La semana pasada, en el Instituto de Estudios Legislativos, durante el Conversatorio "El Desarrollo de las Mujeres en el Espacio Político/Legislativo en el Estado de México", surgió un comentario acerca de la supuesta falta de evidencia empírica del avance en función de la presencia de las mujeres en las estructuras de gobierno y de poder, que demuestre que ayuda, acompaña o transforma.

Vale decir que hablar de equidad de género en la política ya no es un asunto simbólico ni una concesión de corrección política, es una discusión profundamente democrática. Y también aún incómoda, por lo visto.

Porque cuando más mujeres entran a los espacios de decisión, algo se mueve. Se rompen inercias, se ventilan prácticas, se desordenan viejos acuerdos que durante décadas parecían intocables.

Las políticas de equidad, como las cuotas de género y la paridad, no surgieron por moda. Surgieron porque el acceso al poder estaba claramente inclinado. Durante años, los congresos y gobiernos fueron salas cerradas, con los mismos rostros, las mismas lógicas y, muchas veces, los mismos vicios.

Hoy, gracias a estas medidas, el panorama es otro: la participación femenina en parlamentos pasó de apenas 11 por ciento en 1995 a cerca de 27 por ciento a nivel mundial, y países como México ya alcanzaron la paridad. No es un dato menor. Es un punto de quiebre, al que claramente no todos nos acostumbramos. Es decir, resulta interesante como aún, a estas alturas de la historia, algunos hombres creen que las mujeres deberíamos presentar pruebas empíricas de que nuestra participación en la vida pública es valiosa, mientras los hombres ¿tienen el derecho por el simple hecho de existir, aunque hayan hecho un desastre de inequidad y corrupción durante siglos?

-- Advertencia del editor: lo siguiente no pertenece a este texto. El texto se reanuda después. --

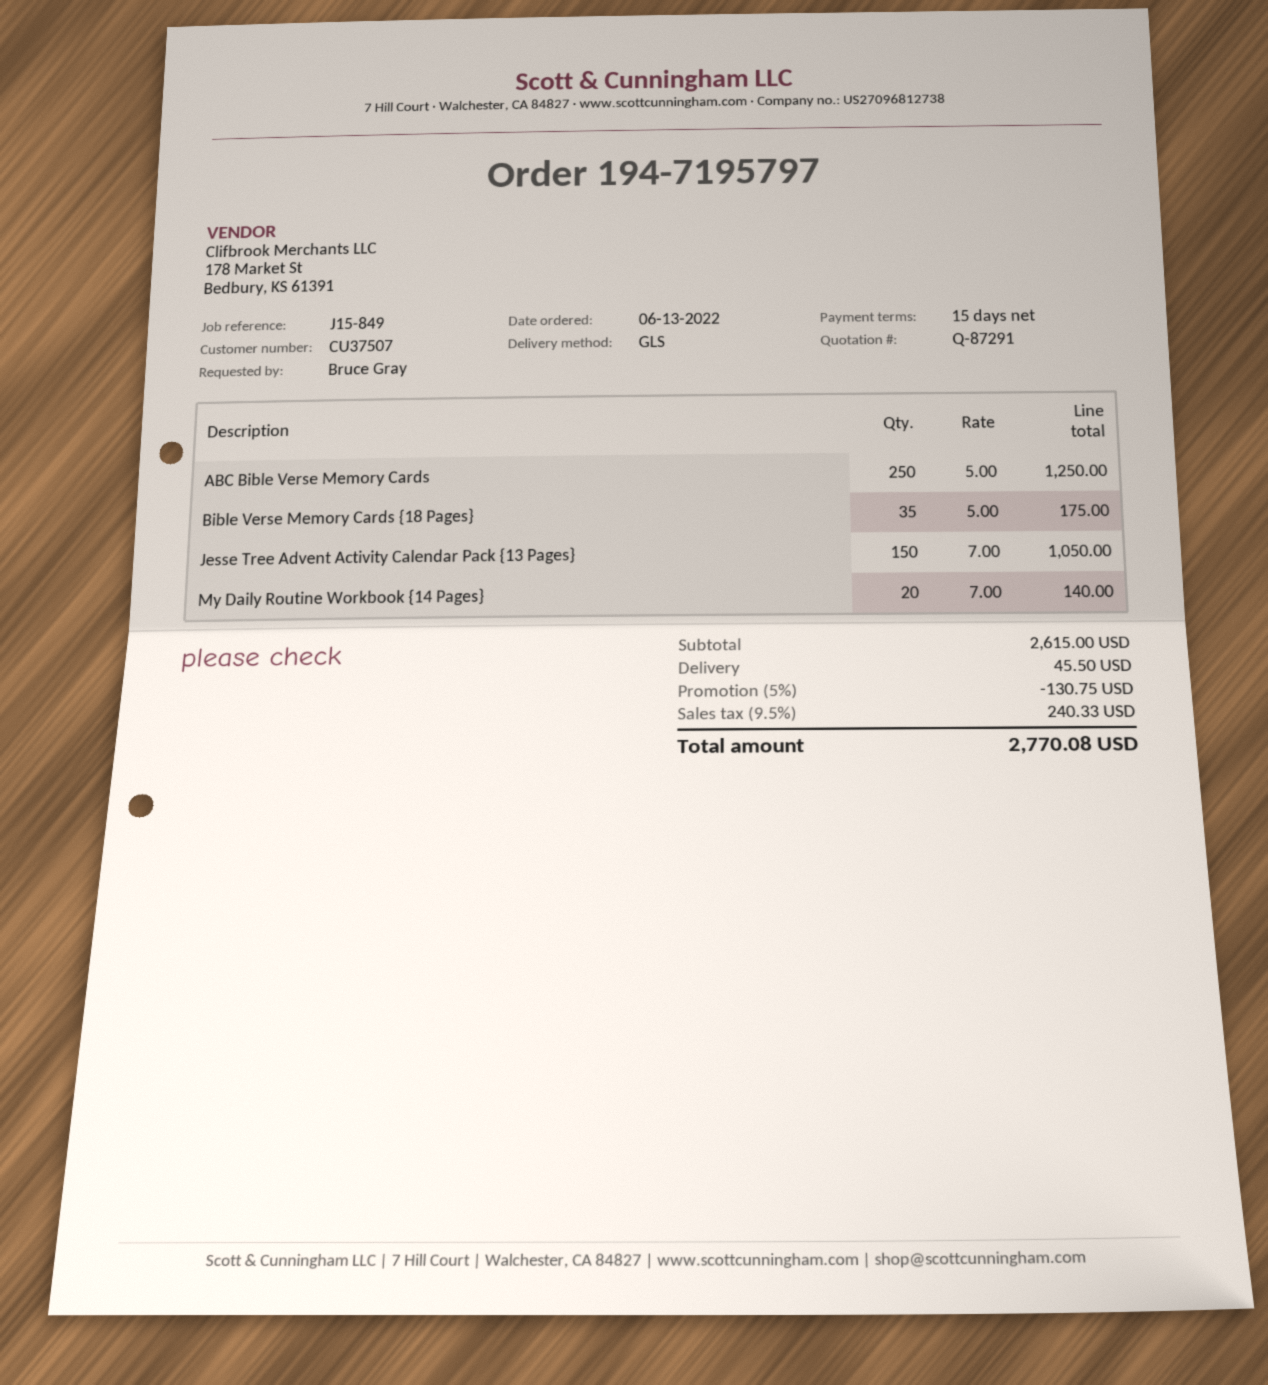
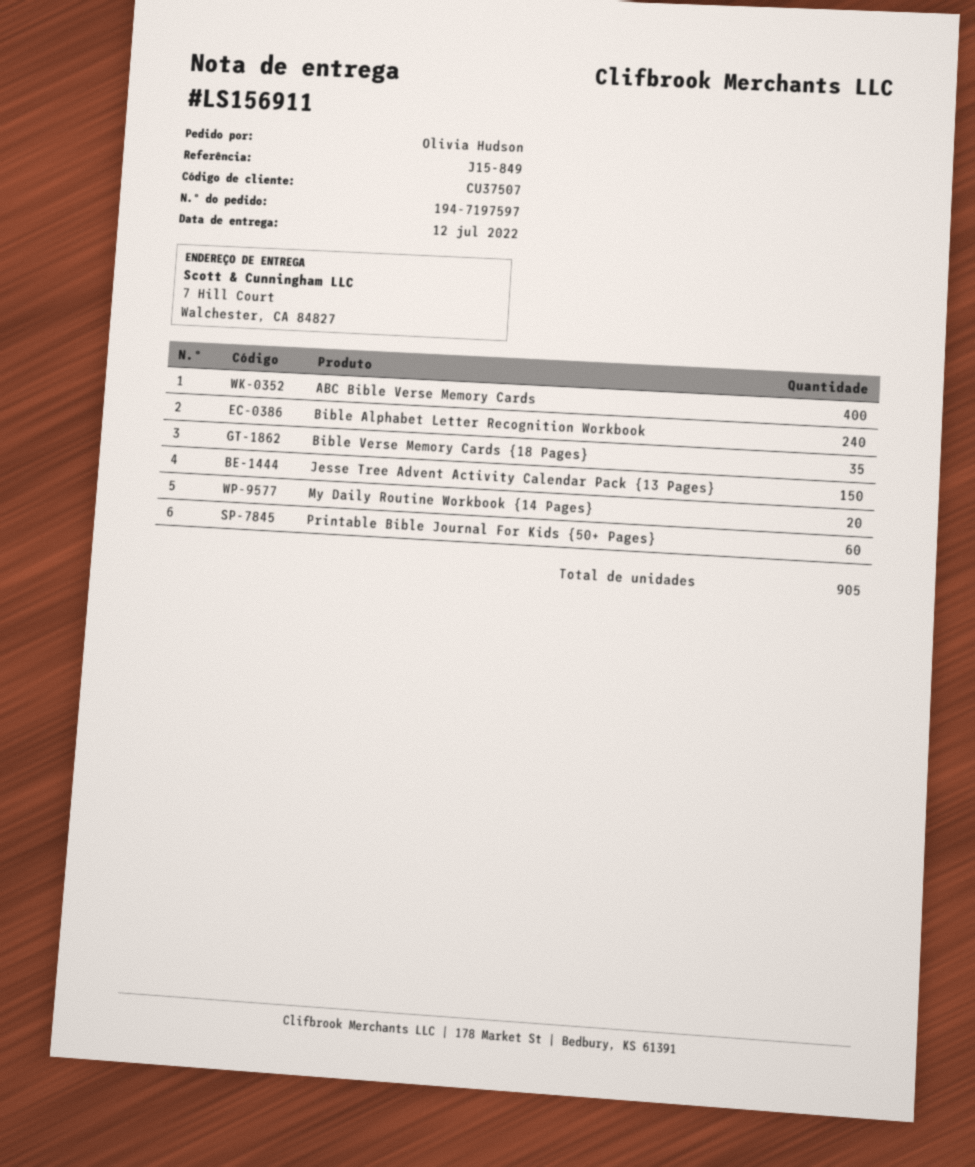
order number: 194-7195797 -> 194-7197597
ordered by: Bruce Gray -> Olivia Hudson
ABC Bible Verse Memory Cards: 250 -> 400
Bible Alphabet Letter Recognition Workbook: none -> 240
Printable Bible Journal For Kids {50+ Pages}: none -> 60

Y es que la presencia de mujeres no solo amplía la representación, también transforma la forma de gobernar. Diversos estudios internacionales muestran una relación clara, aunque a algunos les incomode, entre mayor participación femenina y menores niveles de corrupción.

El Banco Mundial documentó que, en más de cien países, a mayor número de mujeres legisladoras, menor corrupción percibida. En Brasil, las auditorías federales revelaron algo todavía más concreto: municipios gobernados por mujeres registraron menos irregularidades, menos desvíos y menos clientelismo. Dicho sin rodeos: el dinero público se cuidó mejor .

Además, cambia la agenda. Cuando las mujeres participan, entran al debate temas que antes quedaban relegados. Agua potable, salud, educación, cuidado infantil. En India, las comunidades encabezadas por alcaldesas impulsaron 62 por ciento más proyectos de agua potable. En Noruega, una mayor presencia femenina en gobiernos locales se tradujo en más

guarderías y mejores servicios de cuidado. Son ejemplos concretos, cotidianos, que impactan la vida real de las personas, no sólo los discursos.

No se trata de idealizar. Nadie gobierna mejor por razón biológica. Pero la diversidad rompe redes cerradas de poder, obliga a rendir cuentas y oxigena instituciones cansadas. Por eso también aumenta la confianza ciudadana y fortalece la legitimidad democrática.

En tiempos donde la corrupción erosiona la credibilidad pública y la democracia parece frágil, apostar por la equidad de género no es un gesto, es una estrategia. Una forma inteligente —y comprobada— de construir gobiernos más transparentes, más eficientes y, sobre todo, más cercanos a la gente. Porque cuando el poder se reparte mejor, se ejerce mejor.

La última trinchera

Al final, pese a la mayoría aplastante de Morena en el Congreso mexiquense, hubo una interesante discusión, análisis y cabildeo del presupuesto para el 2026 y algunas otras decisiones fundamentales como el futuro del ISSEMyM.

Vale la pena ver cómo se van moviendo las decisiones ahí y cómo se negocia desee la minoría, porque puede tardar un buen rato en lograrse un equilibrio de bancadas.